Namukku Parkkan is a 2012 Malayalam film directed by Aji John, starring Anoop Menon and Meghna Raj in the lead roles. Jayasurya plays a pivotal guest appearance, while Mohanlal makes a vocal appearance in the film.

Plot
Namukku Parkkan reflects the realities of a middle class Malayali family. Rajeev is a veterinary surgeon and his wife Renuka is a primary school teacher. They have two school-going daughters. They live in a small house and doesn't have a proper bathroom, one day somebody peeps in when meghana was bathing. They lead a happy and contended life, but they have a dream and that is to own a house. They have plans for their ideal house, a house merging with nature, with lots of trees and a lovely garden and cattle roaming the compound. But the dream is beyond their means. All others in their family own houses. But Rajeev and family still live in a rented house. On top of that, Rajeev has been served with a note to vacate the house. He has asked for some grace period till he finds a new house. Then an unexpected incident in his life makes it inevitable for him to build a house. He sets out on a journey to own a house and the realities he encounters in his journey form the rest of the story.

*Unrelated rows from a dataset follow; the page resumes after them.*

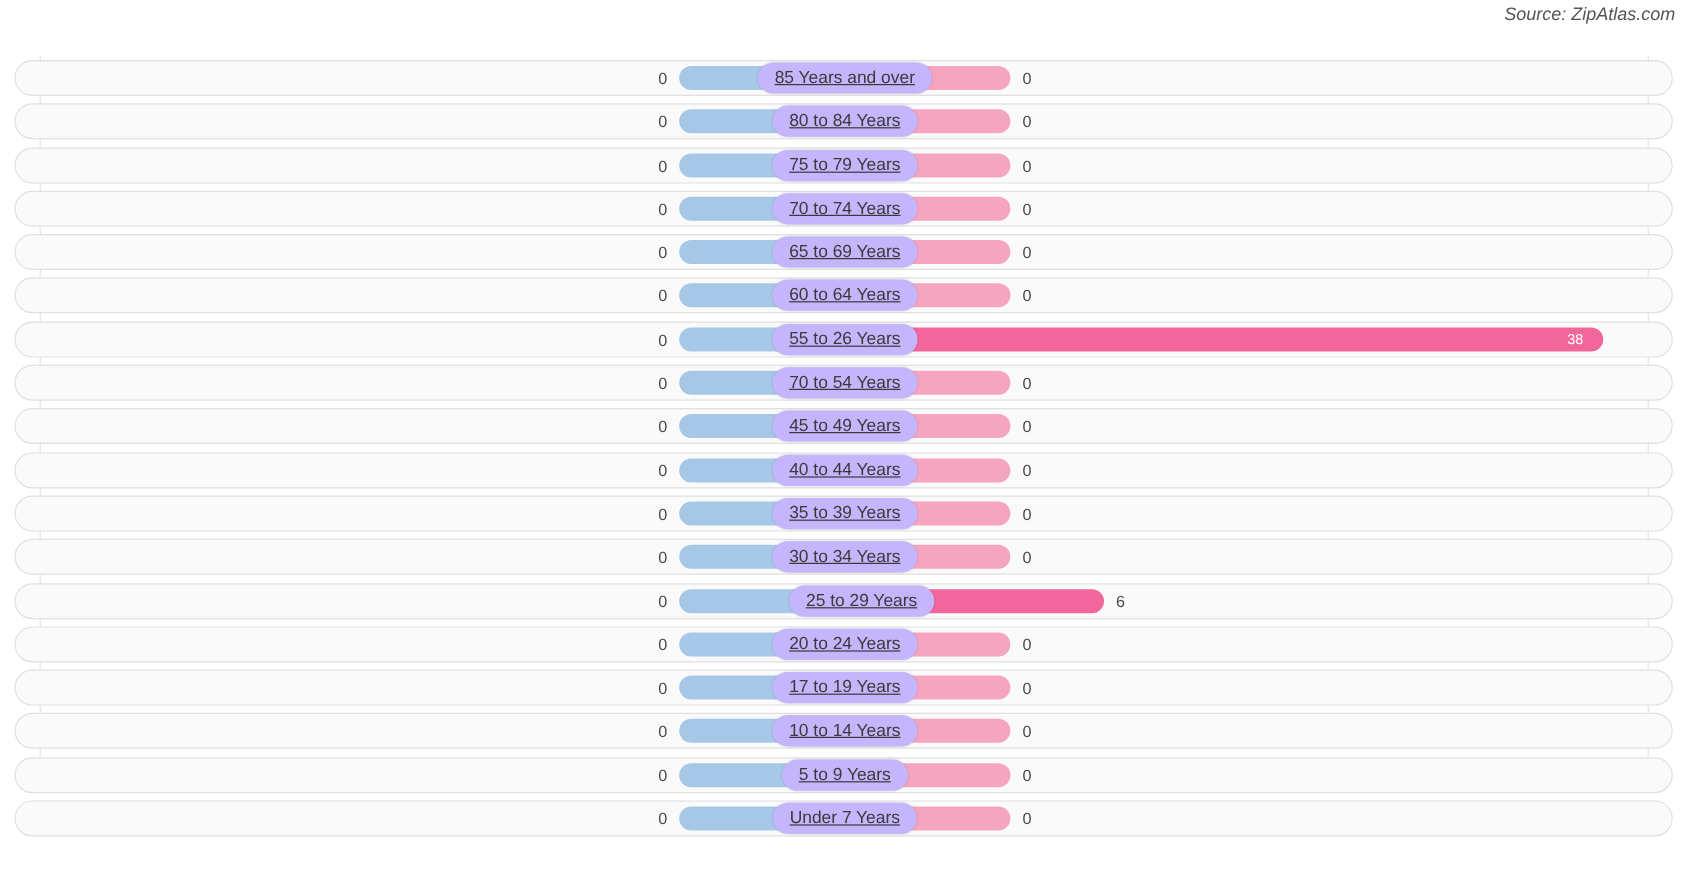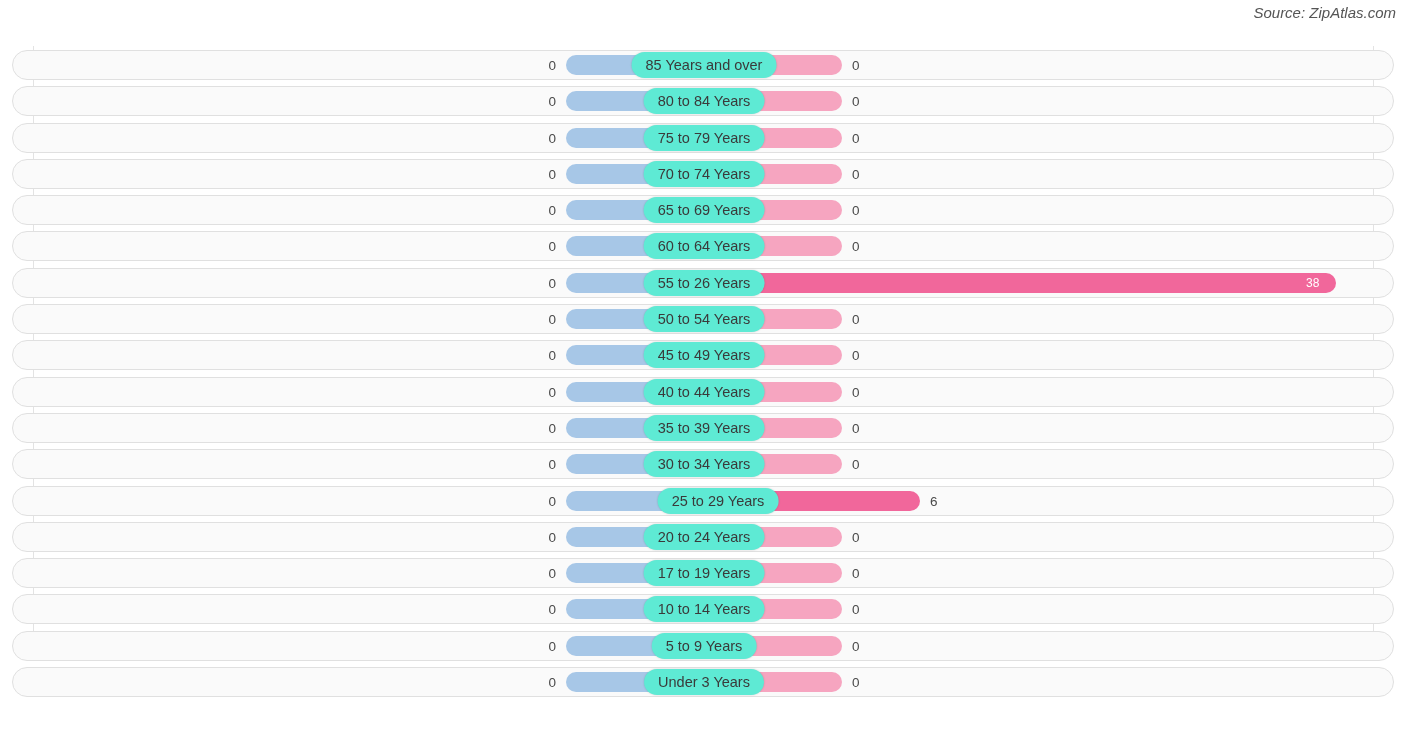--- a/index.html
+++ b/index.html
@@ -126,7 +126,7 @@
     height: 26px;
     line-height: 26px;
     transform: translateX(-50%);
-    background: #5eead4;
+    background: #c4b5fd;
     border-radius: 13px;
     padding: 0 14px;
     font-size: 14.5px;
@@ -134,6 +134,7 @@
     white-space: nowrap;
     box-shadow: 0 0 2px rgba(0,0,0,0.18);
     z-index: 3;
+    text-decoration: underline;
   }
 
   

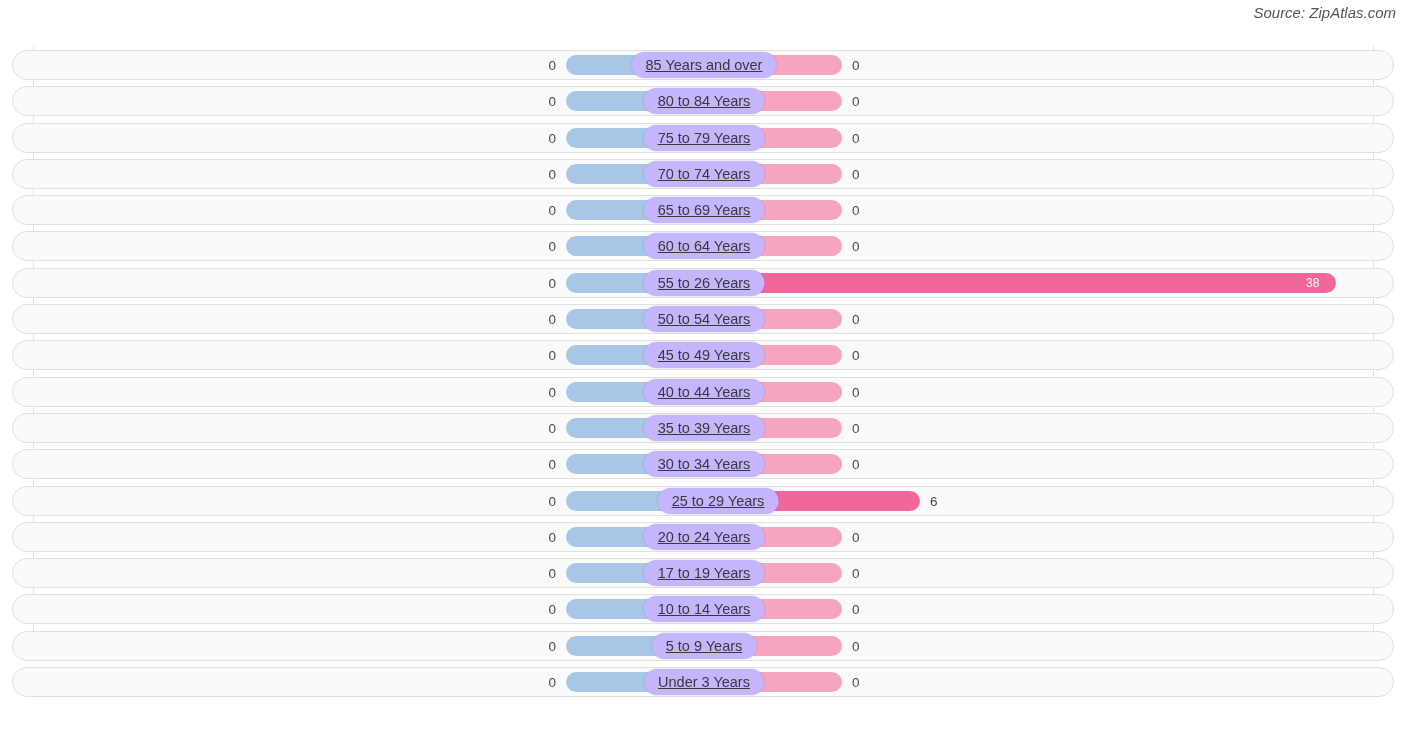--- a/index.html
+++ b/index.html
@@ -239,7 +239,7 @@
         <div class="bar bar-female pale" style="left: 691px; width: 138px;"></div>
         <div class="val val-male" style="right: 837px;">0</div>
         <div class="val val-female" style="left: 839px;">0</div>
-        <div class="age-pill" style="left: 691px;">50 to 54 Years</div>
+        <div class="age-pill" style="left: 691px;">70 to 54 Years</div>
       </div>
       <div class="row">
         <div class="bar bar-male" style="left: 553px; width: 138px;"></div>

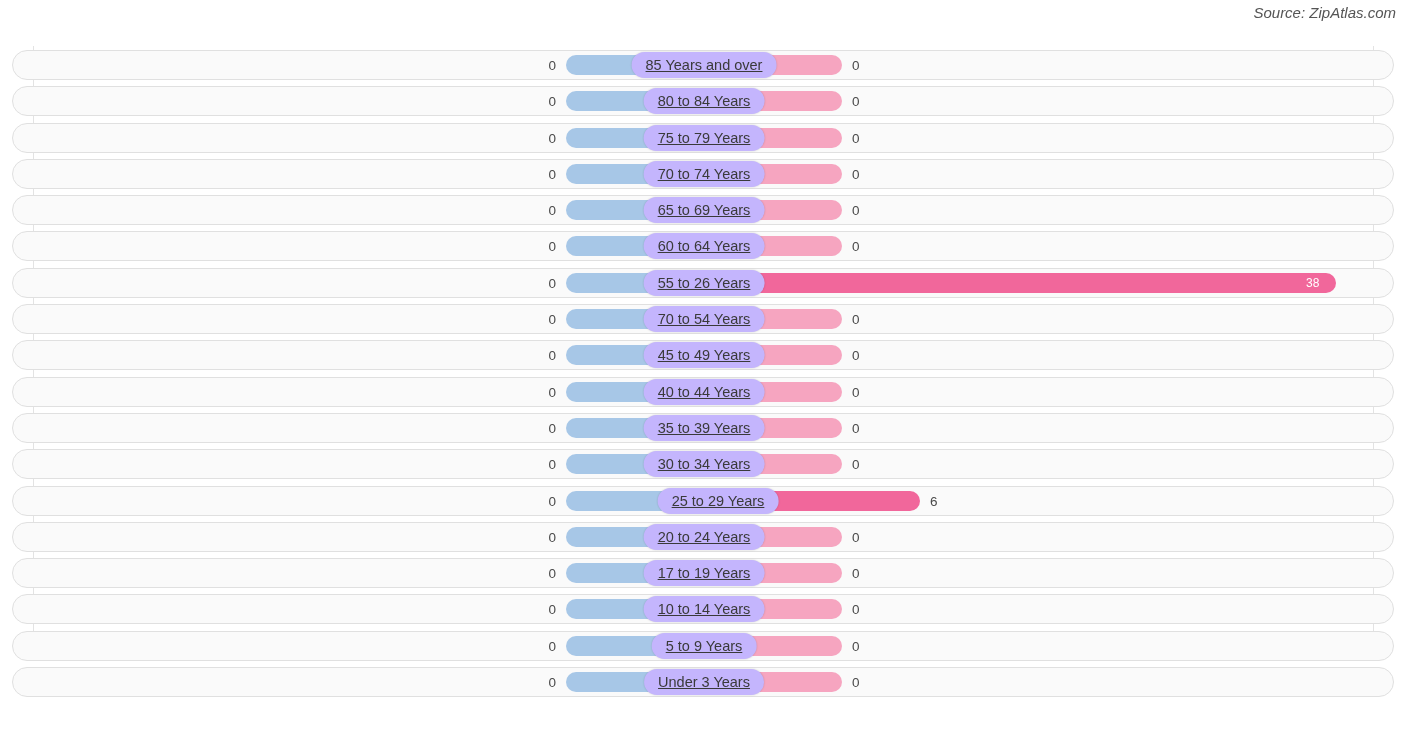--- a/index.html
+++ b/index.html
@@ -309,7 +309,7 @@
         <div class="bar bar-female pale" style="left: 691px; width: 138px;"></div>
         <div class="val val-male" style="right: 837px;">0</div>
         <div class="val val-female" style="left: 839px;">0</div>
-        <div class="age-pill" style="left: 691px;">Under 3 Years</div>
+        <div class="age-pill" style="left: 691px;">Under 7 Years</div>
       </div>
     </div>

C.I. Velu Nagarajan a Karnataka police officer residing in Kerala "helps" Rajeev and rest of the story is of the other incidents he faces.

Cast

Reception
The music rights of movie was obtained by Sathyam Audios for a record price close to 13 lakh, which is the highest price in Malayalam film industry, beating the previous record of Urumi. Movie as a whole was rated as average by Sify and Rediff review with rediff calling Anoop Menon's acting impressive.